# Task statement:
Examine the records below. Report how many of their lines contain the word "joins", with no other content.

# Information supplied:
○ ○ ○ ○ ○ ○ ○
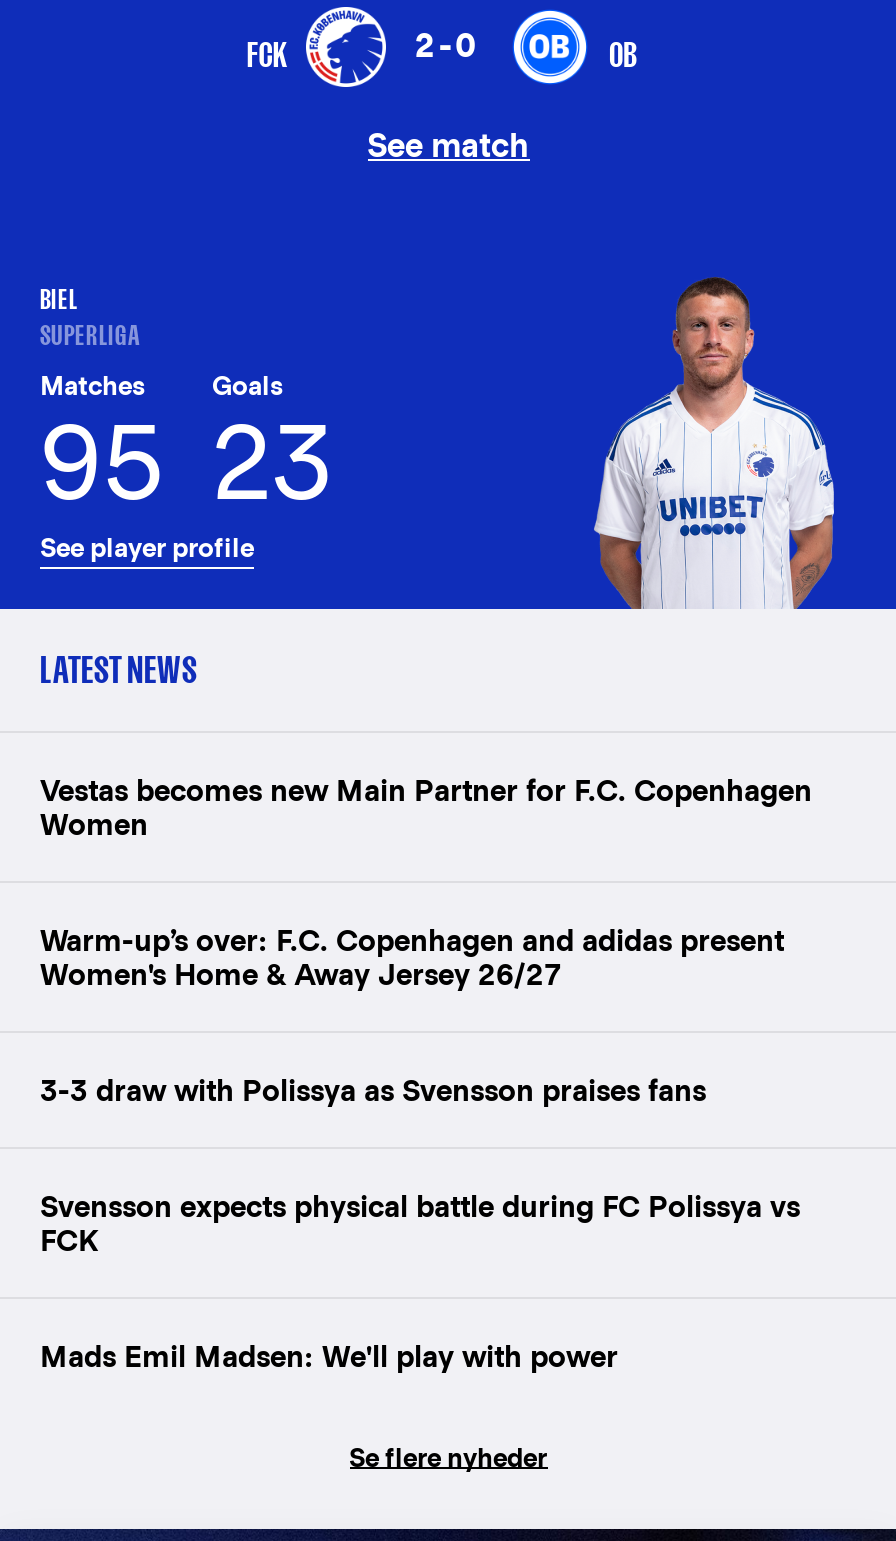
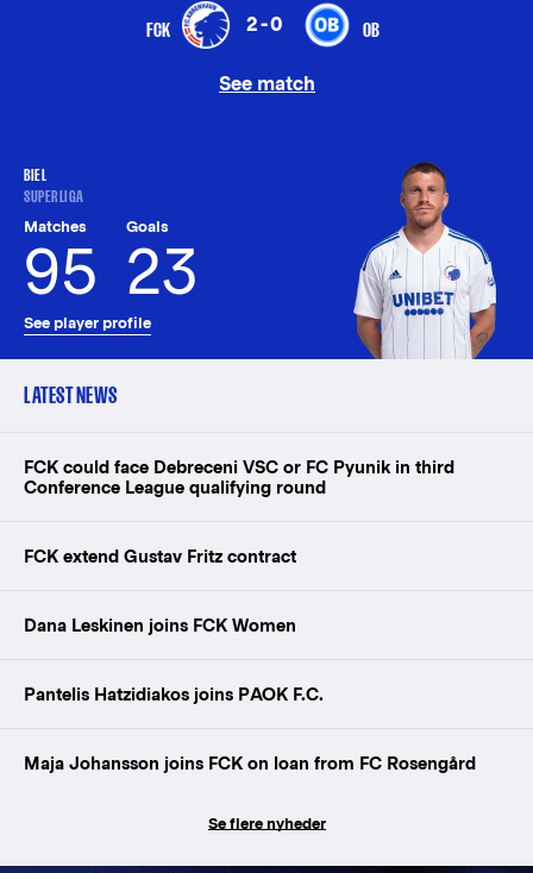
[40,773,812,841] Vestas becomes new Main Partner for F.C. Copenhagen | Women -> [24,457,454,497] FCK could face Debreceni VSC or FC Pyunik in third | Conference League qualifying round
[40,923,784,991] Warm-up’s over: F.C. Copenhagen and adidas present | Women's Home & Away Jersey 26/27 -> [24,546,296,566] FCK extend Gustav Fritz contract
[40,1073,706,1107] 3-3 draw with Polissya as Svensson praises fans -> [24,615,296,635] Dana Leskinen joins FCK Women
[40,1189,800,1257] Svensson expects physical battle during FC Polissya vs | FCK -> [24,684,324,704] Pantelis Hatzidiakos joins PAOK F.C.
[40,1339,618,1373] Mads Emil Madsen: We'll play with power -> [24,753,476,773] Maja Johansson joins FCK on loan from FC Rosengård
○ ○ ○ ○ ○ ○ ○
# Response for this exercise:
3